● Exercise:
Would you transcribe the whole listing exactly, minus its pictures?

● Working data:
------------------------------------------------

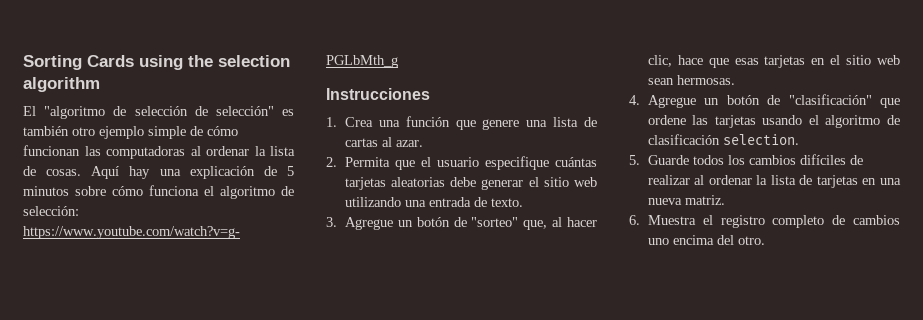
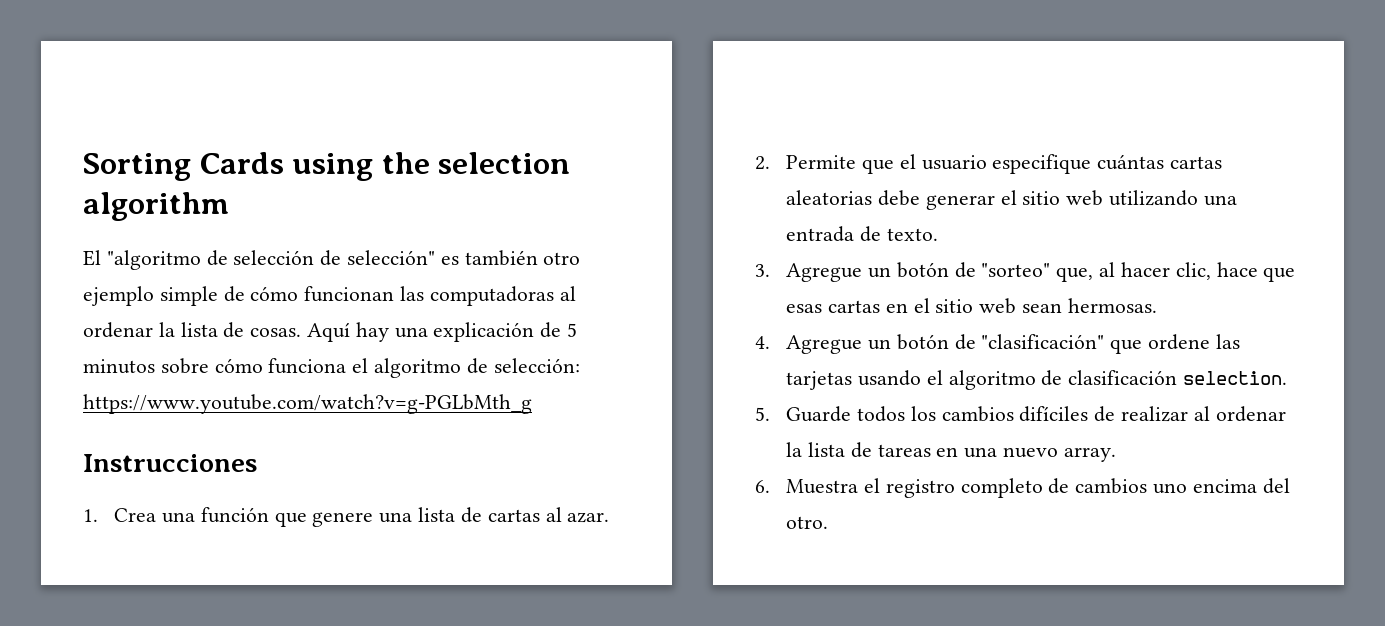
[344,157,390,167] Permita -> [786,155,857,169] Permite
[344,177,386,190] tarjetas -> [1170,156,1223,169] cartas
[764,55,806,68] tarjetas -> [828,300,881,313] cartas
[816,175,858,188] tarjetas -> [877,444,931,457] tareas
[647,195,725,205] nueva matriz. -> [1003,447,1116,462] nuevo array.

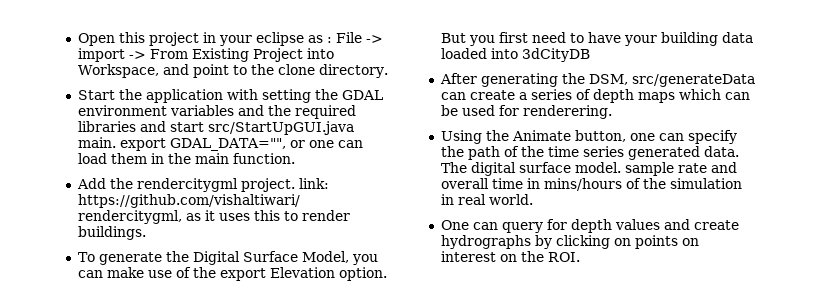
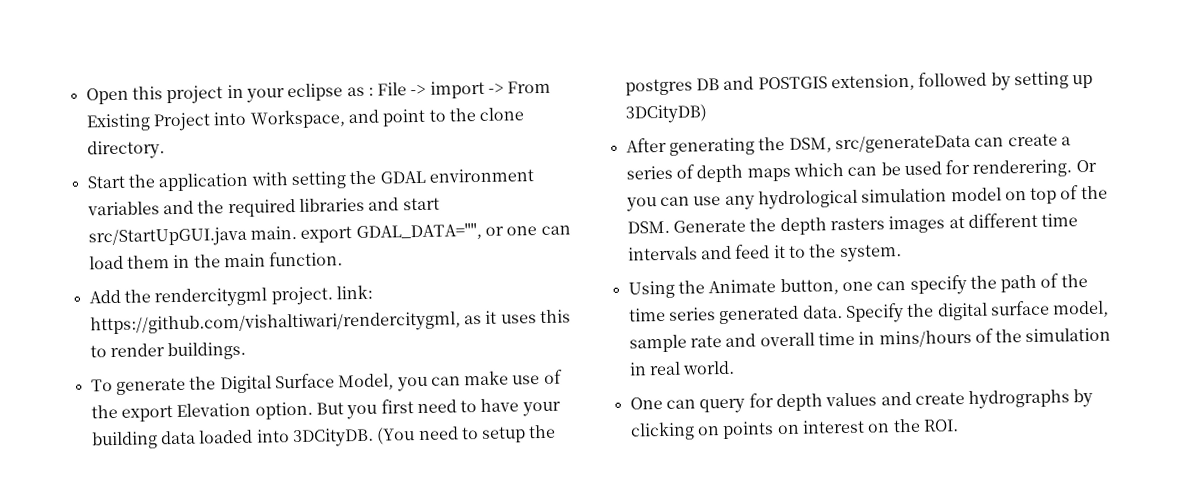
[521,48,590,62] 3dCityDB -> [291,424,557,448] [624,71,1094,96] [624,104,707,124] 3DCityDB. (You need to setup the postgres DB and POSTGIS extension, followed by setting up 3DCityDB)
(612, 112) none -> [1075,159,1097,173] [625,185,1108,212] [626,212,1079,236] [627,244,902,263] Or you can use any hydrological simulation model on top of the DSM. Generate the depth rasters images at different time intervals and feed it to the system.
[440,162,467,173] The -> [844,303,935,324] Specify the
[574,162,621,173] model. -> [1052,300,1110,318] model,

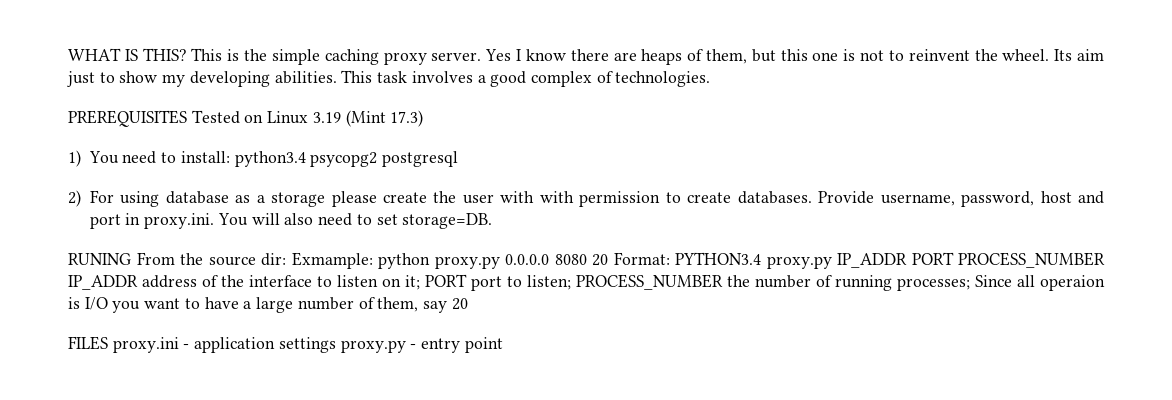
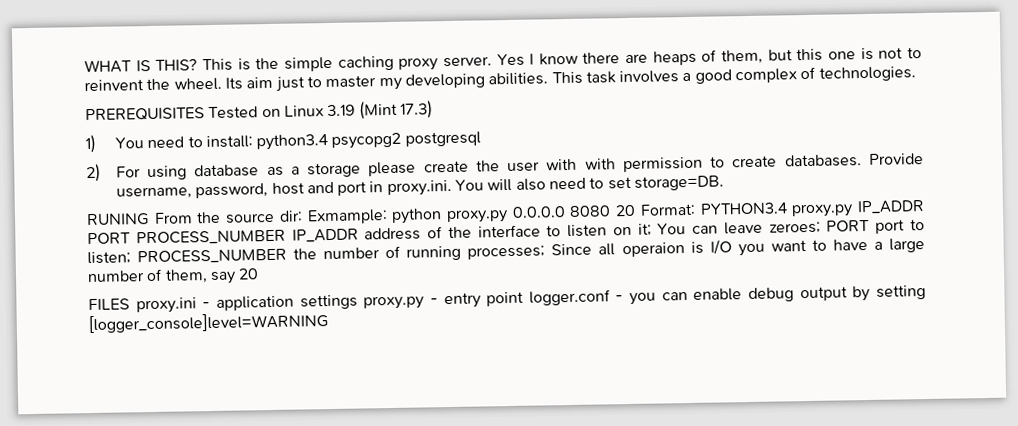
[119,71,158,83] show -> [325,75,377,89] master
(420, 282) none -> [657,221,821,235] You can leave zeroes;
(503, 345) none -> [528,285,926,306] [88,312,329,334] logger.conf - you can enable debug output by setting [logger_console]level=WARNING

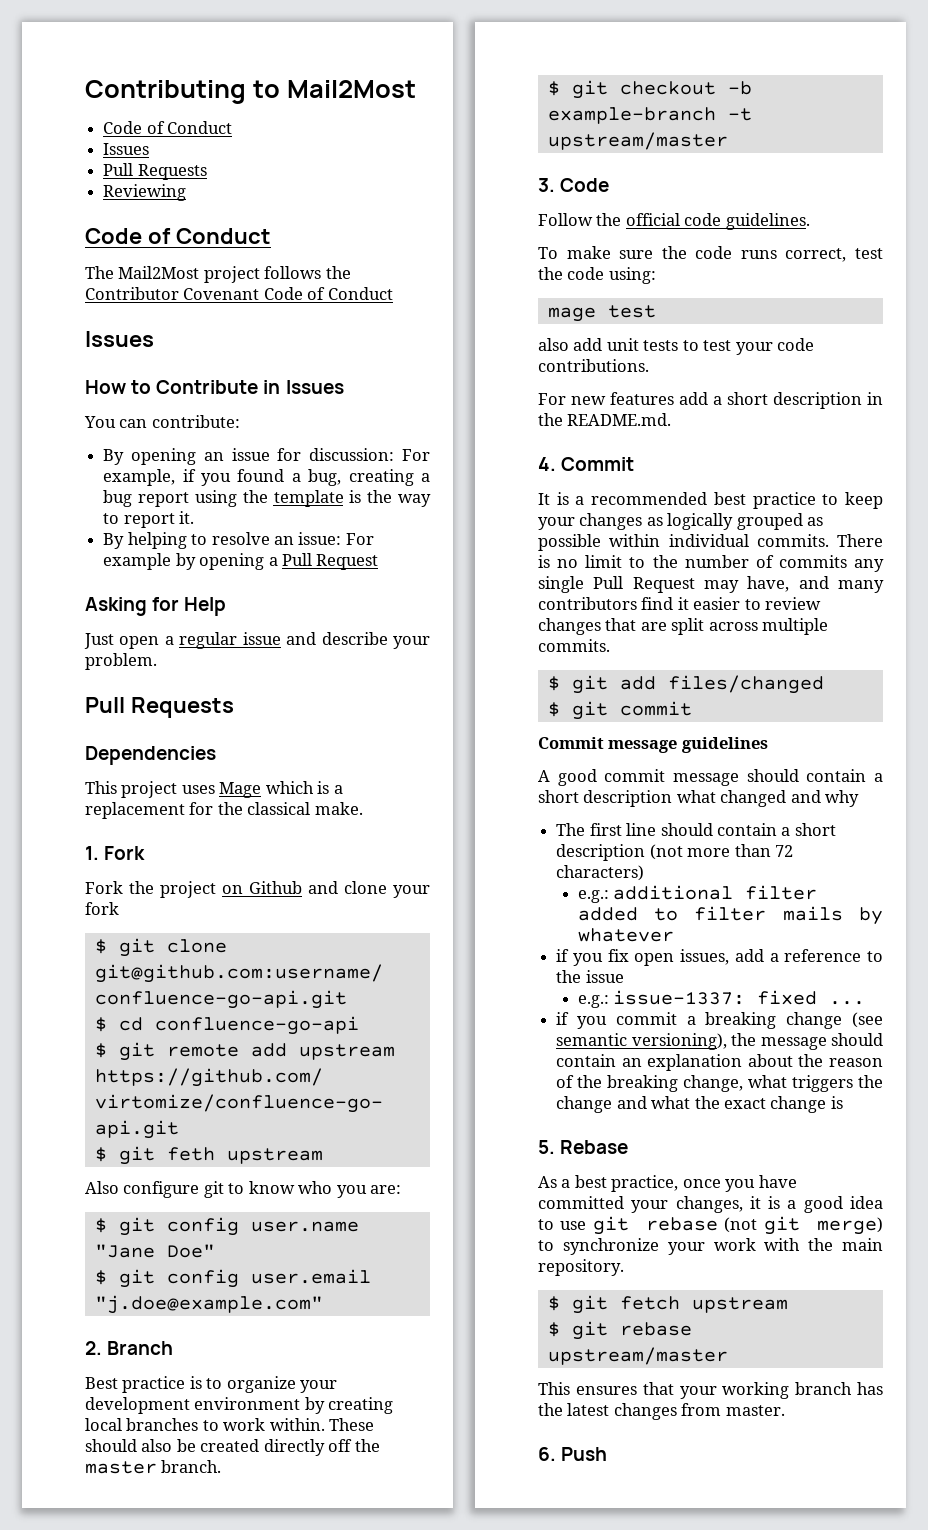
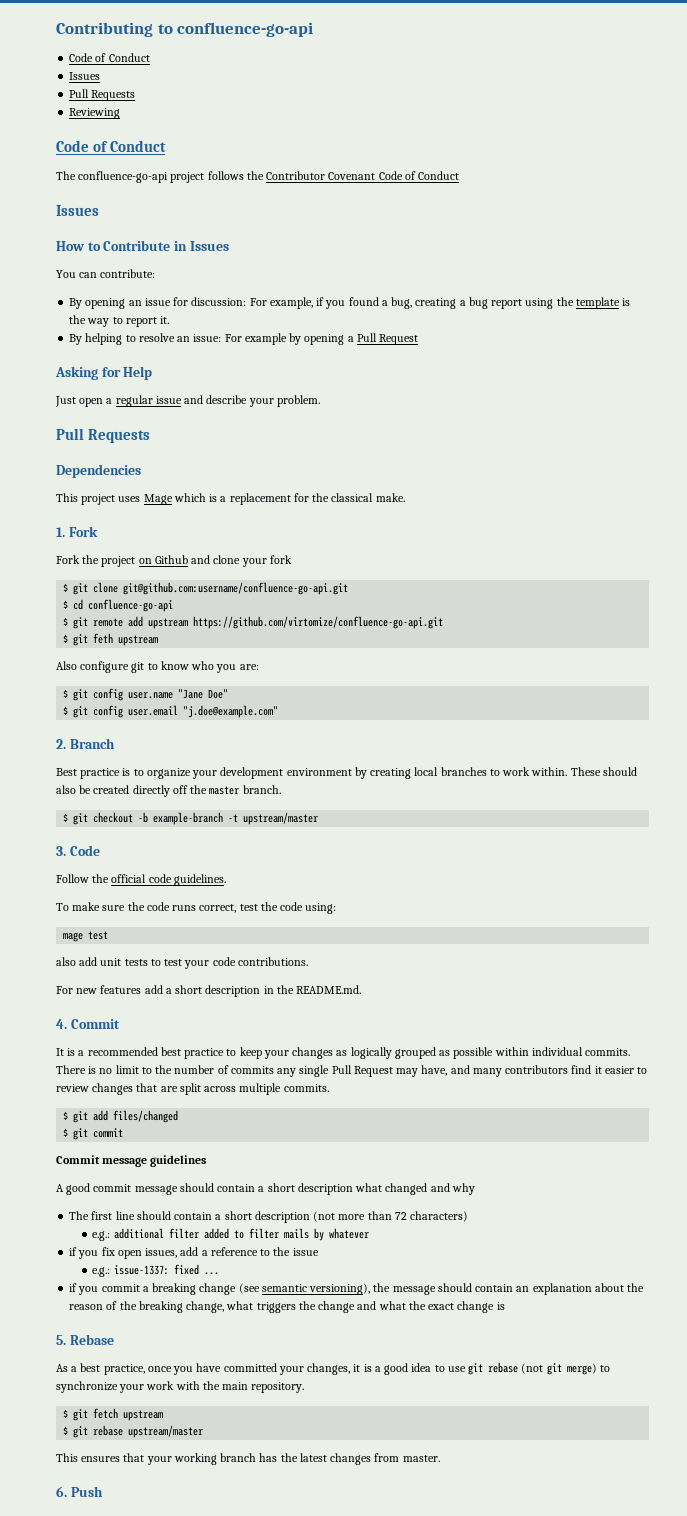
[286,80,416,98] Mail2Most -> [177,22,314,37] confluence-go-api
[118,266,200,279] Mail2Most -> [78,171,169,183] confluence-go-api

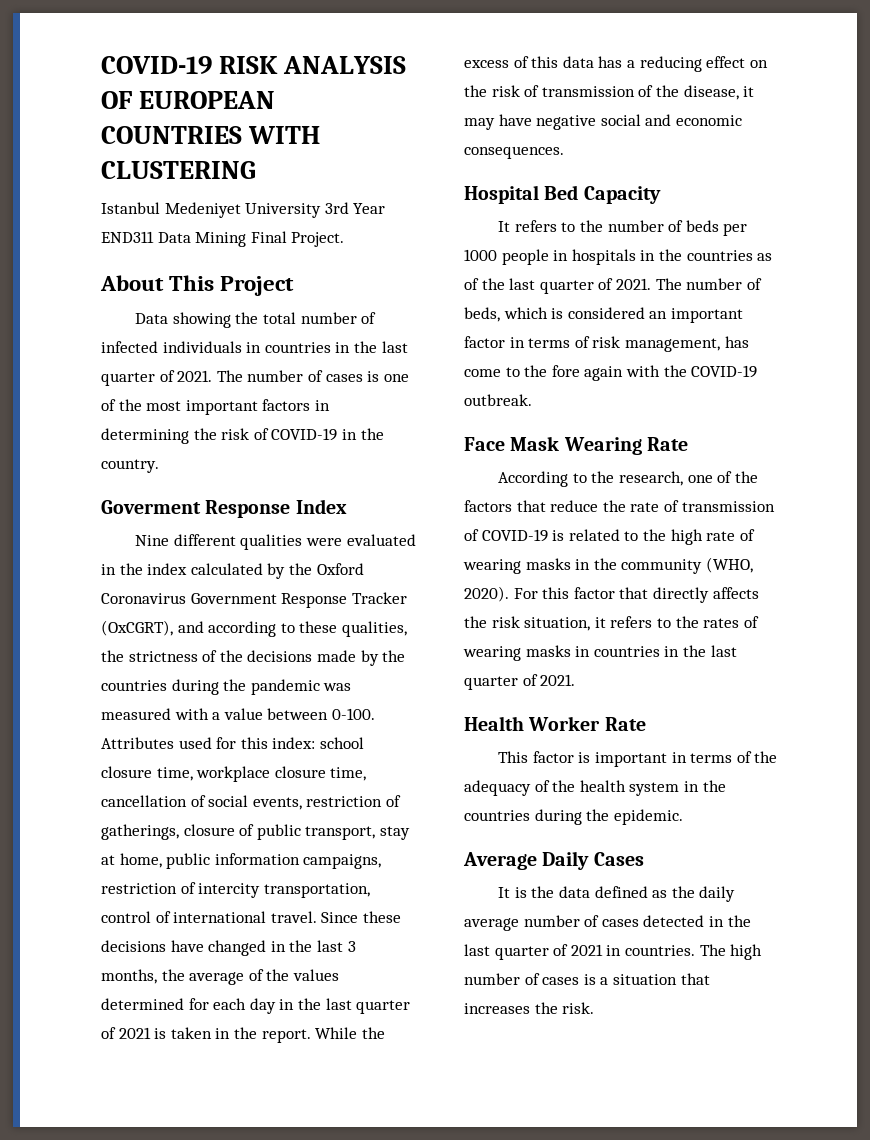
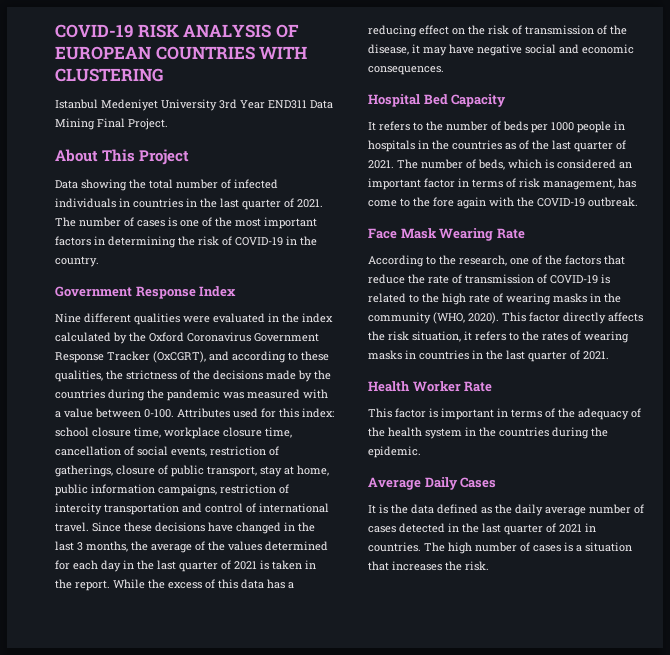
[101,500,201,514] Goverment -> [55,286,132,297] Government
[263,883,370,898] transportation, -> [104,503,202,515] transportation and
[513,587,649,599] For this factor that -> [502,312,560,322] This factor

------------------------------------------------

● Task answer:
[344,157,390,167] Permita -> [786,155,857,169] Permite
[344,177,386,190] tarjetas -> [1170,156,1223,169] cartas
[764,55,806,68] tarjetas -> [828,300,881,313] cartas
[816,175,858,188] tarjetas -> [877,444,931,457] tareas
[647,195,725,205] nueva matriz. -> [1003,447,1116,462] nuevo array.

[521,48,590,62] 3dCityDB -> [291,424,557,448] [624,71,1094,96] [624,104,707,124] 3DCityDB. (You need to setup the postgres DB and POSTGIS extension, followed by setting up 3DCityDB)
(612, 112) none -> [1075,159,1097,173] [625,185,1108,212] [626,212,1079,236] [627,244,902,263] Or you can use any hydrological simulation model on top of the DSM. Generate the depth rasters images at different time intervals and feed it to the system.
[440,162,467,173] The -> [844,303,935,324] Specify the
[574,162,621,173] model. -> [1052,300,1110,318] model,

[119,71,158,83] show -> [325,75,377,89] master
(420, 282) none -> [657,221,821,235] You can leave zeroes;
(503, 345) none -> [528,285,926,306] [88,312,329,334] logger.conf - you can enable debug output by setting [logger_console]level=WARNING

[286,80,416,98] Mail2Most -> [177,22,314,37] confluence-go-api
[118,266,200,279] Mail2Most -> [78,171,169,183] confluence-go-api

[101,500,201,514] Goverment -> [55,286,132,297] Government
[263,883,370,898] transportation, -> [104,503,202,515] transportation and
[513,587,649,599] For this factor that -> [502,312,560,322] This factor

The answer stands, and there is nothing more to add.